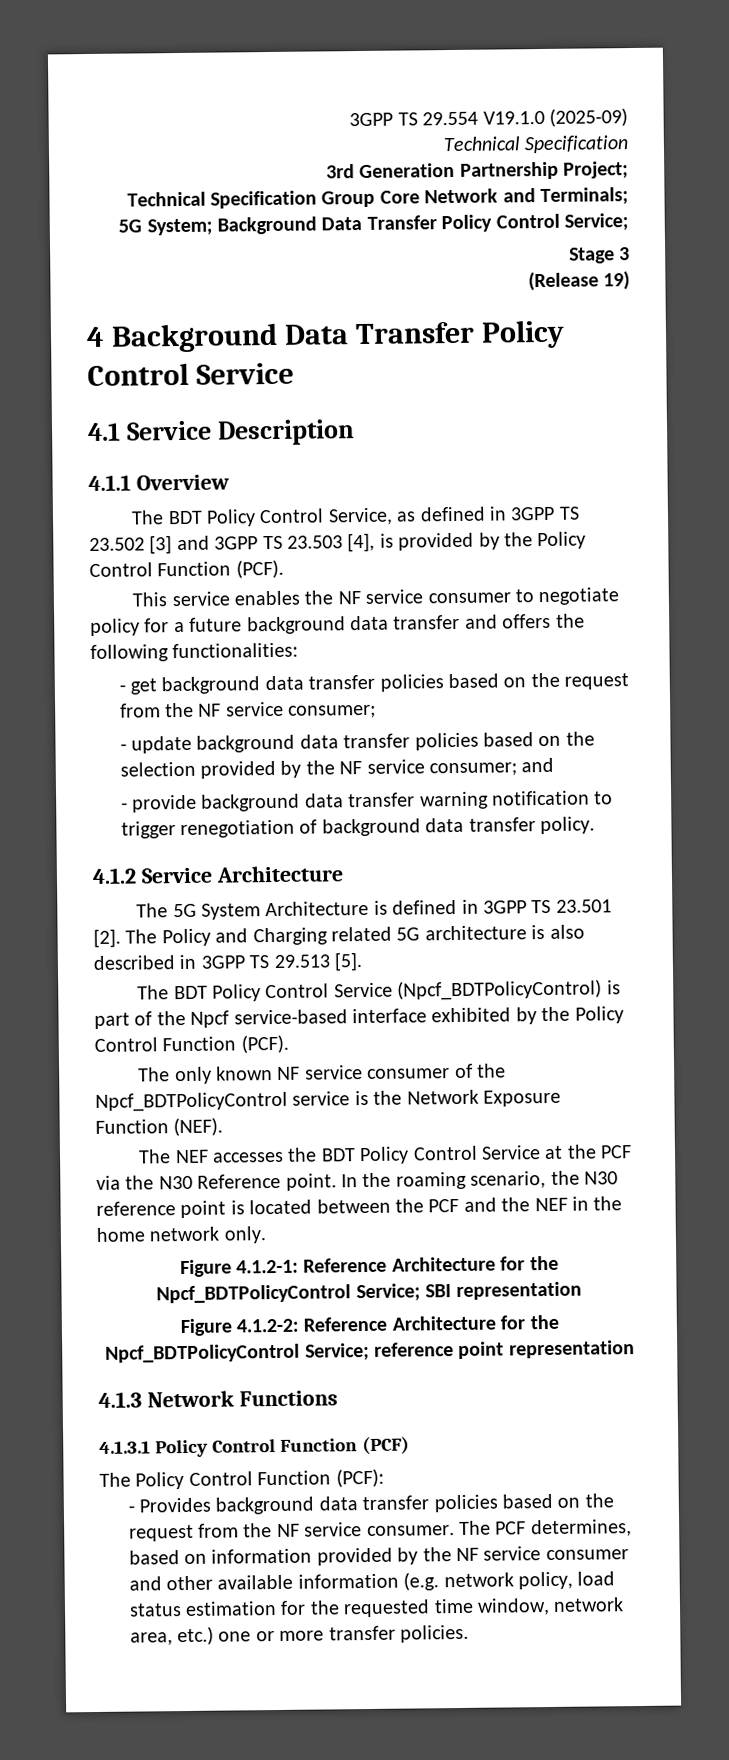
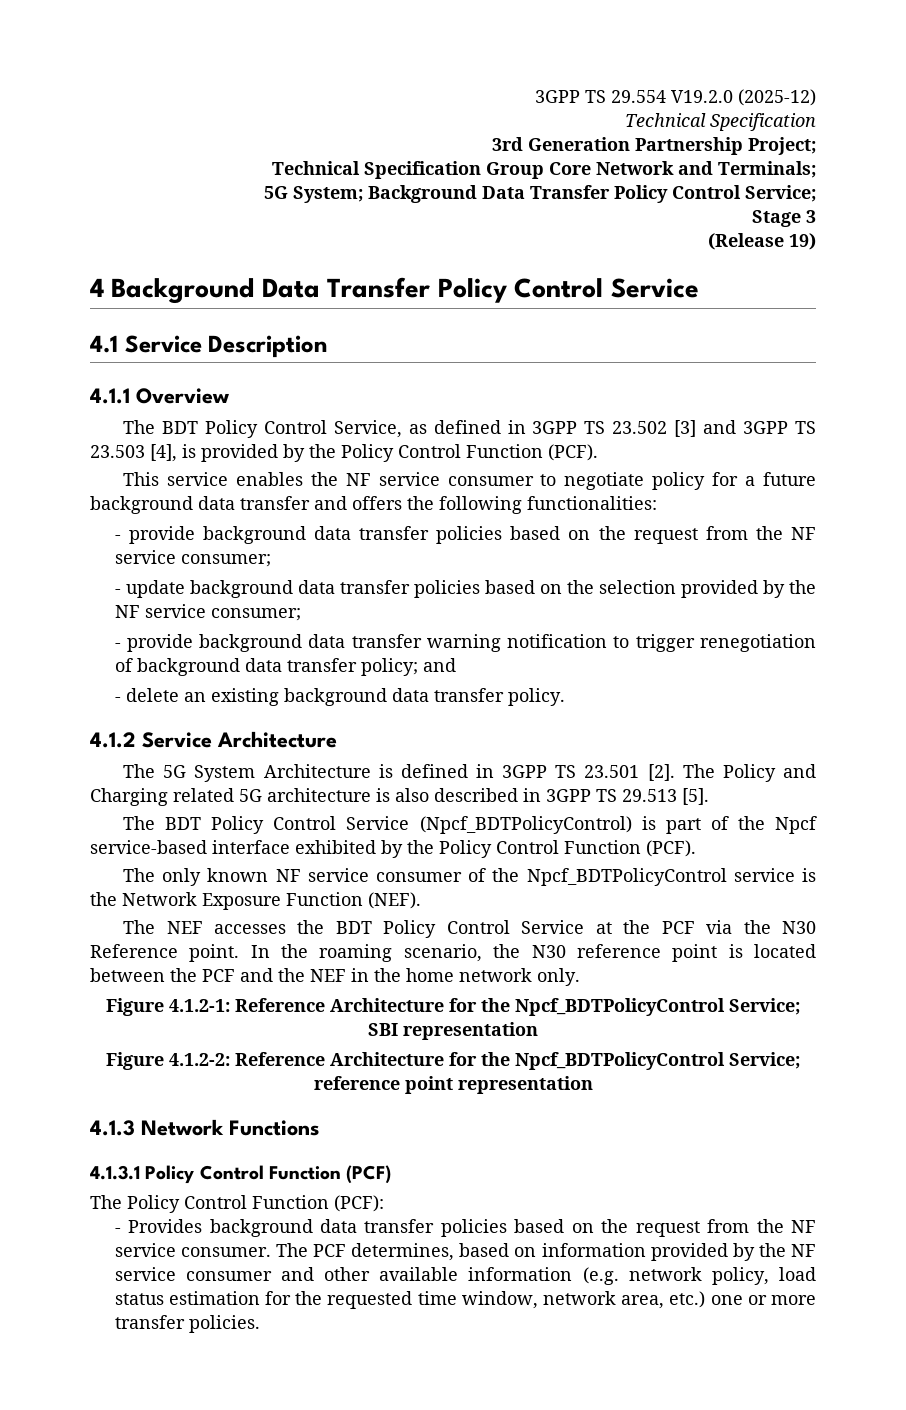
- 3GPP TS 29.554 V19.1.0 (2025-09)
+ 3GPP TS 29.554 V19.2.0 (2025-12)
- - get background data transfer policies based on the request from the NF service consumer;
+ - provide background data transfer policies based on the request from the NF service consumer;
- - update background data transfer policies based on the selection provided by the NF service consumer; and
+ - update background data transfer policies based on the selection provided by the NF service consumer;
- - provide background data transfer warning notification to trigger renegotiation of background data transfer policy.
+ - provide background data transfer warning notification to trigger renegotiation of background data transfer policy; and
+ - delete an existing background data transfer policy.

#### [Task item]
Work out how many lines above contain the word "from". Give only the number.

#### [Answer to this exercise]
2